Unutma yükselirken yanında olanları düşerken ne sağında ne solun da nede arkanda görürsün. Düşenler oldukça tecrübelidir bu konuda oyuncular değişse de oyunun gerçek kuralı budur.
Sevgili Arkadaşlarım, Kıymetli Kardeşlerim, Canlar
Her makam sahibi kişinin İnsanlığı ile kişiliği ile, ahlak ile,hoşgörüsü ile ve erdemliği ile anılmak herkese nasip olmaz. Kefenin bile cebi yokken bu kasılma, bu kibir, ulaşılmaz, vazgeçilmez, ben olmazsam olmaz havaları neden?

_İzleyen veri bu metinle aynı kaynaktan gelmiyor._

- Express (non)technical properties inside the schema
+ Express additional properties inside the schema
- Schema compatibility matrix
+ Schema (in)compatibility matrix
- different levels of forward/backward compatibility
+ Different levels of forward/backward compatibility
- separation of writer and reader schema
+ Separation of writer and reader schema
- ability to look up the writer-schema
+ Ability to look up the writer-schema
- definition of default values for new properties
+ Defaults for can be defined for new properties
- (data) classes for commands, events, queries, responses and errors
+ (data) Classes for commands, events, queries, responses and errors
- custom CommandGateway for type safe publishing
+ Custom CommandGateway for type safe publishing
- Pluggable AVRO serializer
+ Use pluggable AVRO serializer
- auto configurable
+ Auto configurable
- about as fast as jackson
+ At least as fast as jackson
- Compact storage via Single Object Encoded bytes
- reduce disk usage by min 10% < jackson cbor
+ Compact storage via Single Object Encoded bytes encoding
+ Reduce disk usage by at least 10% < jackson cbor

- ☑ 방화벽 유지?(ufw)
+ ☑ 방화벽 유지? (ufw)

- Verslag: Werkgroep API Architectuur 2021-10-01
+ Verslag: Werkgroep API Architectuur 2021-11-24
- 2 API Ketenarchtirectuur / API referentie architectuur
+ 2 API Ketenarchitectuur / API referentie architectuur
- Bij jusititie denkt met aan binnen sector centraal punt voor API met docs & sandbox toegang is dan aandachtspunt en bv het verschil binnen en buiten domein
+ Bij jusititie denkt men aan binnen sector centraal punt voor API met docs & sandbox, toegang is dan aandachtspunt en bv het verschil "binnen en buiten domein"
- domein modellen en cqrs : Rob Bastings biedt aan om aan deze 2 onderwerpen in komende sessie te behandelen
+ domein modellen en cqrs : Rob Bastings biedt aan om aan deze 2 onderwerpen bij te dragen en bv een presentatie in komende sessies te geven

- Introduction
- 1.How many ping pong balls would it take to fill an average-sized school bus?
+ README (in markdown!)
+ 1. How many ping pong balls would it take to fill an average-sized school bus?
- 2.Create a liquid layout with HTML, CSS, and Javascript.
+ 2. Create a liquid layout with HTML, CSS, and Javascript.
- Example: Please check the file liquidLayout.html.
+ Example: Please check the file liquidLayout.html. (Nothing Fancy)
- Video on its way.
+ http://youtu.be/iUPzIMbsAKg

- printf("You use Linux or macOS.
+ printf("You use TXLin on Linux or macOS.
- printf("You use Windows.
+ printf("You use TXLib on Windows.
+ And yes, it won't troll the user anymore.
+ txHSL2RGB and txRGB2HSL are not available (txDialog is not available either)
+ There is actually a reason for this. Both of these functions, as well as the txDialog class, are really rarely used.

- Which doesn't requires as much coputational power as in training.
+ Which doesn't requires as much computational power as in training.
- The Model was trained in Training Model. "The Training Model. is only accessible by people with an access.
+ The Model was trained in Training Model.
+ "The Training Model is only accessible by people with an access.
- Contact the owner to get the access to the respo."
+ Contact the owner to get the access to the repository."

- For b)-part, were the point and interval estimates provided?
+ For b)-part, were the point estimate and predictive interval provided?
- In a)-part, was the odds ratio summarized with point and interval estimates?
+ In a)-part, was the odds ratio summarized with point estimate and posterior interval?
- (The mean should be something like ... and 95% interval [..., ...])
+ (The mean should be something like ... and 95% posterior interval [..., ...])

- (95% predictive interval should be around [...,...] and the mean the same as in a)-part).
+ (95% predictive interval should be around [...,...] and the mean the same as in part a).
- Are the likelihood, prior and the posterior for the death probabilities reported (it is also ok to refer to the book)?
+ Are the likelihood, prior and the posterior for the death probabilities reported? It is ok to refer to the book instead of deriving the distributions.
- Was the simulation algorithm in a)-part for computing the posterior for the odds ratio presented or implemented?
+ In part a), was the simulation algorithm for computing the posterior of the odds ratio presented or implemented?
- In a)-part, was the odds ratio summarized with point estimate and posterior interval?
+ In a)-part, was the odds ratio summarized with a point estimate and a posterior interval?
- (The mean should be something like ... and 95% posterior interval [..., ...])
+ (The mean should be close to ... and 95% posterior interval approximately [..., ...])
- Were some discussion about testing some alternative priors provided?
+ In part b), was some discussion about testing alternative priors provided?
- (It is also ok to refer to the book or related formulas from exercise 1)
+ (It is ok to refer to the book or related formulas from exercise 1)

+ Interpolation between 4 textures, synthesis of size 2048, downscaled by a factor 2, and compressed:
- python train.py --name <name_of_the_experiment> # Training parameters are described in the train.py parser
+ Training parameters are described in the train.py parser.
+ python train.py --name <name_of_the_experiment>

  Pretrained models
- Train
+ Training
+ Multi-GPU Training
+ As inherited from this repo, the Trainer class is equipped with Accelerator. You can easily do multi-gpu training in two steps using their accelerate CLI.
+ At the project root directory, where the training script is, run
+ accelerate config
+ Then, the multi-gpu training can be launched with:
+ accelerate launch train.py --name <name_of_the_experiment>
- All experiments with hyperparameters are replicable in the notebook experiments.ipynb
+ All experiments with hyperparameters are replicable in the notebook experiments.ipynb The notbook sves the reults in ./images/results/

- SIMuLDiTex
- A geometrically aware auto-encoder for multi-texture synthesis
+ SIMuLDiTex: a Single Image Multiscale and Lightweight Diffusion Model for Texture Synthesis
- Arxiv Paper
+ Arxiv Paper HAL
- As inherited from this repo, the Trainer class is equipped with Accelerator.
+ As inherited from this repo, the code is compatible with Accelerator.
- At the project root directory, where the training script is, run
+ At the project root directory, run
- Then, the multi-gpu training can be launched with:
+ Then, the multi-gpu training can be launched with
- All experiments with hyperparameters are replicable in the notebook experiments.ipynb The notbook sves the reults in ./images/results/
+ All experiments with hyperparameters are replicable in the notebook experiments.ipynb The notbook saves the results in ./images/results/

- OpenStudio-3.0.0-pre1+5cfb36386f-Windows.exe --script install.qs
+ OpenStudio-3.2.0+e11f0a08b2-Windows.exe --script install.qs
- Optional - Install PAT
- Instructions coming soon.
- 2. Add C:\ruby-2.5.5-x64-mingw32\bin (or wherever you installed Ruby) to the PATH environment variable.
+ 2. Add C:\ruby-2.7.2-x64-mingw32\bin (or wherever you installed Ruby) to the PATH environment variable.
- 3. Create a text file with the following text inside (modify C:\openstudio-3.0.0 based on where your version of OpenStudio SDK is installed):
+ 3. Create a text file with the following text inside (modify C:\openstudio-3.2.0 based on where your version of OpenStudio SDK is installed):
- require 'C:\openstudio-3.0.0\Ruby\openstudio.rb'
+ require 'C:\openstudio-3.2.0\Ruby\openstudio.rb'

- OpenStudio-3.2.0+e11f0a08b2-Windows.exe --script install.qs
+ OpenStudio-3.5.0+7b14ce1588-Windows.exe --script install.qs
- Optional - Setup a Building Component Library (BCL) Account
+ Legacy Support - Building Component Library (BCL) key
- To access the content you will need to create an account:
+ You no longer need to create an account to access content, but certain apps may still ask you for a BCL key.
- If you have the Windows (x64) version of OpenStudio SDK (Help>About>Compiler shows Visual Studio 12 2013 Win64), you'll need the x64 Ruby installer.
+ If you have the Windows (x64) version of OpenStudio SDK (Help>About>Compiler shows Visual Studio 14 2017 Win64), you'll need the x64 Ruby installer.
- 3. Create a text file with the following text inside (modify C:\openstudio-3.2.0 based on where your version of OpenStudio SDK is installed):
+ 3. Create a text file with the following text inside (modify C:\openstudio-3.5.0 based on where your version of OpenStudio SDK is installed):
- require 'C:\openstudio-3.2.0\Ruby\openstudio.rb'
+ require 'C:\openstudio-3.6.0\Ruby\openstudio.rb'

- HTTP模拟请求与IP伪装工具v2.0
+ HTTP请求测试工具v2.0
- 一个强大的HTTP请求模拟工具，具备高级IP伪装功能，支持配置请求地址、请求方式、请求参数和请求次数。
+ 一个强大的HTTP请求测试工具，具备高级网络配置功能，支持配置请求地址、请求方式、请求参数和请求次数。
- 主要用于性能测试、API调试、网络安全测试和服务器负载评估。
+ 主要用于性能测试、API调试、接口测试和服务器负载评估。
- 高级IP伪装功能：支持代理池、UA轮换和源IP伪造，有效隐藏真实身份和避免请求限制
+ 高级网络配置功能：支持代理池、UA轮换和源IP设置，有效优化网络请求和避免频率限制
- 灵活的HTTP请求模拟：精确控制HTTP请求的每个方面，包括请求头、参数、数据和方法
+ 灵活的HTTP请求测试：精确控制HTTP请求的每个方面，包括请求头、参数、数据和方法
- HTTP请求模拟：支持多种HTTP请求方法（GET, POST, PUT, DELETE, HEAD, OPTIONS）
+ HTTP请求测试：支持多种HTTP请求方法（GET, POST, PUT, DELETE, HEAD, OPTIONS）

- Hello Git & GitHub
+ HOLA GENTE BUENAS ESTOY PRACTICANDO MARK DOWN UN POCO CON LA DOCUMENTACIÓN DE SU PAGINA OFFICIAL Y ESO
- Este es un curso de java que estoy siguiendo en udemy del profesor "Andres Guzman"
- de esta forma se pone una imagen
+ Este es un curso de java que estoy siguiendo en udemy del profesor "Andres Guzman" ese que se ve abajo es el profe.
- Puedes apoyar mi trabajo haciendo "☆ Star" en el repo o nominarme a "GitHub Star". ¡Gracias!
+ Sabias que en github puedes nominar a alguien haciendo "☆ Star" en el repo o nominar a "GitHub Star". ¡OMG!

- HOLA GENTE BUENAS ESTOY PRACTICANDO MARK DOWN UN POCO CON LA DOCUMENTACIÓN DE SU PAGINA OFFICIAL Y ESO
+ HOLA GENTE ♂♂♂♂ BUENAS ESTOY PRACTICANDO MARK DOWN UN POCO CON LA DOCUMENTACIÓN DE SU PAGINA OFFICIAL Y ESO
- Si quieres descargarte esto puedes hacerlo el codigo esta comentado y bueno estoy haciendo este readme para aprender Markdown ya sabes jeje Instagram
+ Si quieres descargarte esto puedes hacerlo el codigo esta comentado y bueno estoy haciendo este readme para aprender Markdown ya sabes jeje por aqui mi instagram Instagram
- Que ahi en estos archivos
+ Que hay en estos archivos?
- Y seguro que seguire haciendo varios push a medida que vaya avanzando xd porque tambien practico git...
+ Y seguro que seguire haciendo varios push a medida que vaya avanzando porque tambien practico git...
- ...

Necip Fazıl üstadın dediği gibi ;“Bazı insanlar alçak gönüllüdür. Bazıları ise, alçak olmaya gönüllüdür” Bizde diyelim ki; alçak gönüllü olanlar bize yakın ne olsun makam delileri ve sonradan görmeler bizden uzak olsun.
Hangi Makam ve meslek olursa olsun kendini Kaf dağında gören aslında ezik olanlar bozuk psikolojilerini egolarını ön plana çıkarıp maskelemeye çalışsalar da çok yazık onu da başaramıyorlar. Makam, mevki, mal, mülk, şan, şöhret her şey bir yana alçak gönüllü olabilmek insanlar için güzel güzel olduğu kadarda zor bir meziyettir.
Hz. Mevlana Şöyle der: ‘’ Ne kadar az yüksekten uçarsan, düştüğün zaman o kadar az incinirsin. Kibri bırak, alçakgönüllü ol’’
Son söz olarak Para ile huzur arayan, çalışan, makam sahipleri herkes ve toplum huzursuz olur.